(Task details) In the entries below, which lines run from the one containing "[928,230,1023,246] mode. Open" to the one containing "[659,334,733,350] remotelly ->"? Copy exactly those lines, ends included, and no others.

(Data under study)
──────────
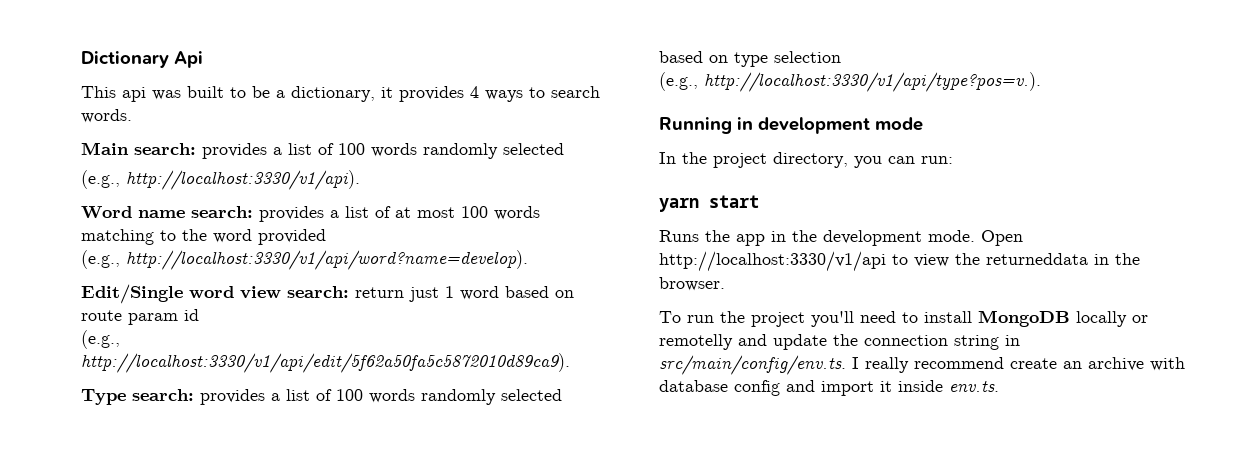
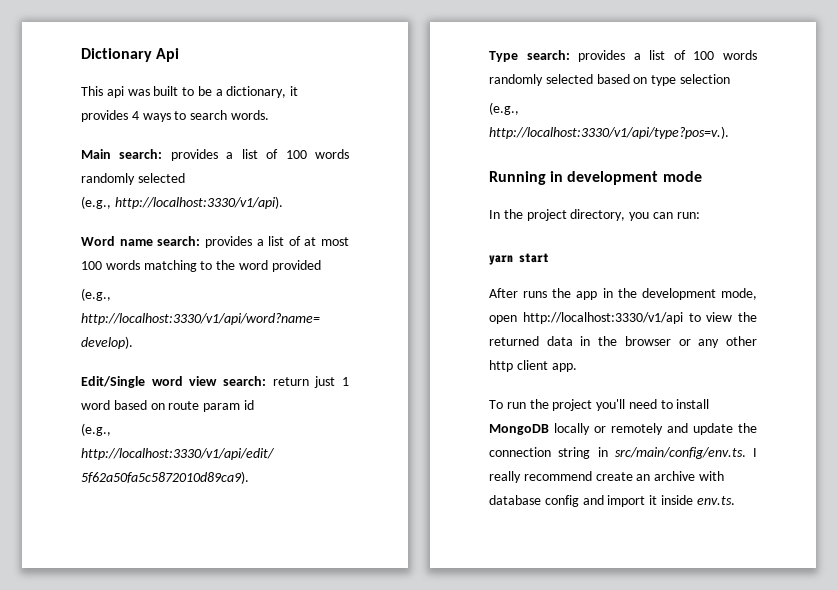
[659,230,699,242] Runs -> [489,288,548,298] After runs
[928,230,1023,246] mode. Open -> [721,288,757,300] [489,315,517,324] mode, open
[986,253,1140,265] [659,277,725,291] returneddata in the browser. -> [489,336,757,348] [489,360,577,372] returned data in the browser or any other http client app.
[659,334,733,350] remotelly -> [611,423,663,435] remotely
──────────
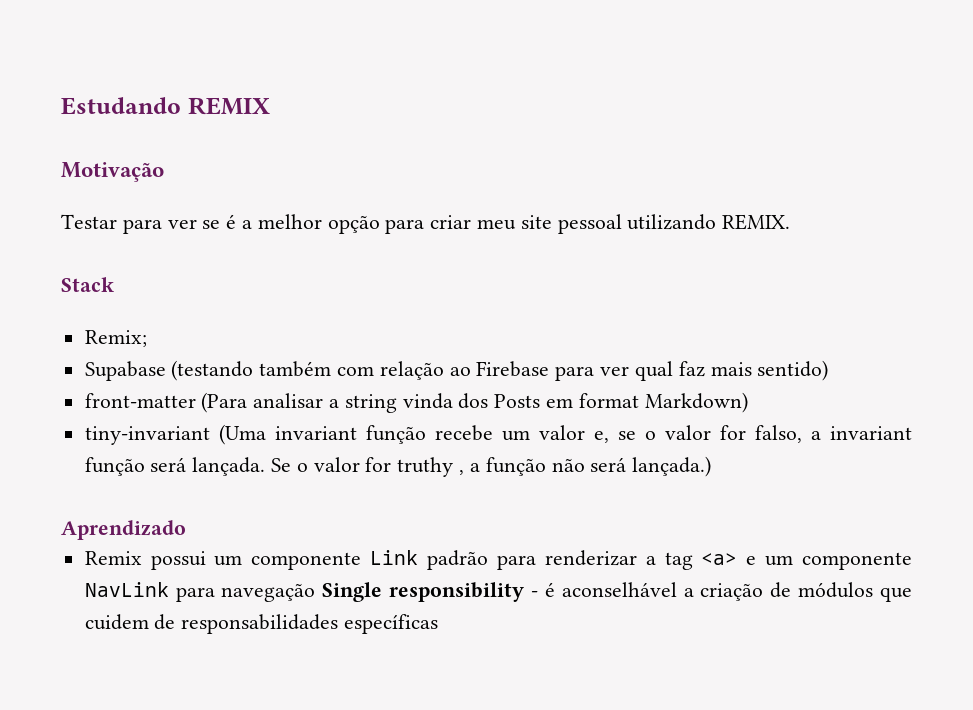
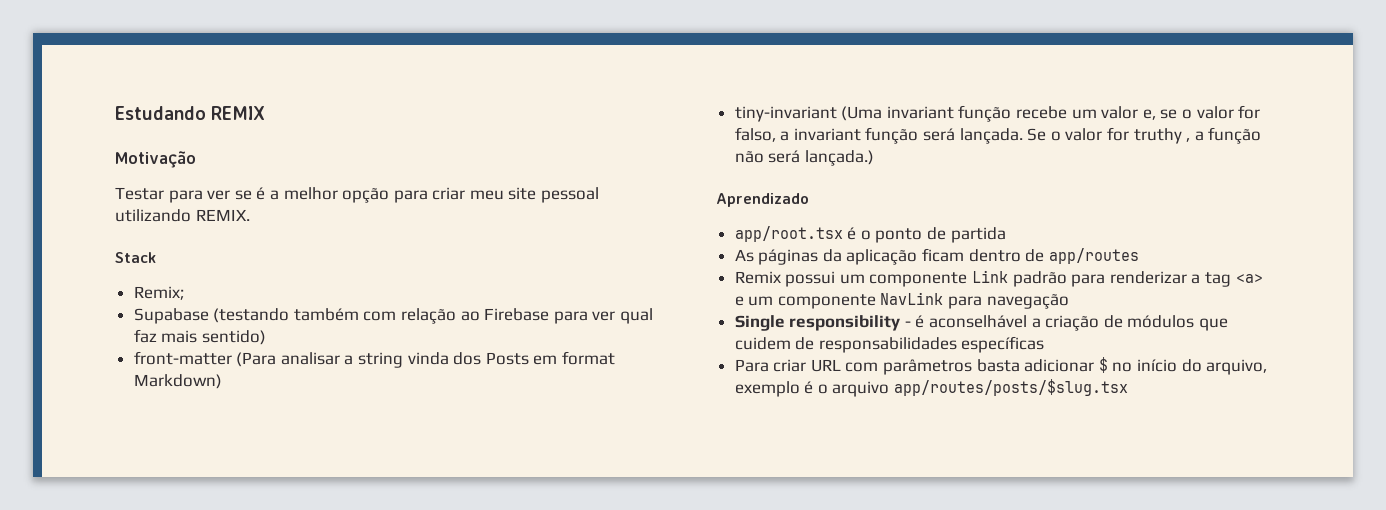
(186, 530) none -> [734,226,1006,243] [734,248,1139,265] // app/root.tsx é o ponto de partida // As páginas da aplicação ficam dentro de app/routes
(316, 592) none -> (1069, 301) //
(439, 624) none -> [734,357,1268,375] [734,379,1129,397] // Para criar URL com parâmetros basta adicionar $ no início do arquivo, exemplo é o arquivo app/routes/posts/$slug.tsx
──────────
(Reply)
[928,230,1023,246] mode. Open -> [721,288,757,300] [489,315,517,324] mode, open
[986,253,1140,265] [659,277,725,291] returneddata in the browser. -> [489,336,757,348] [489,360,577,372] returned data in the browser or any other http client app.
[659,334,733,350] remotelly -> [611,423,663,435] remotely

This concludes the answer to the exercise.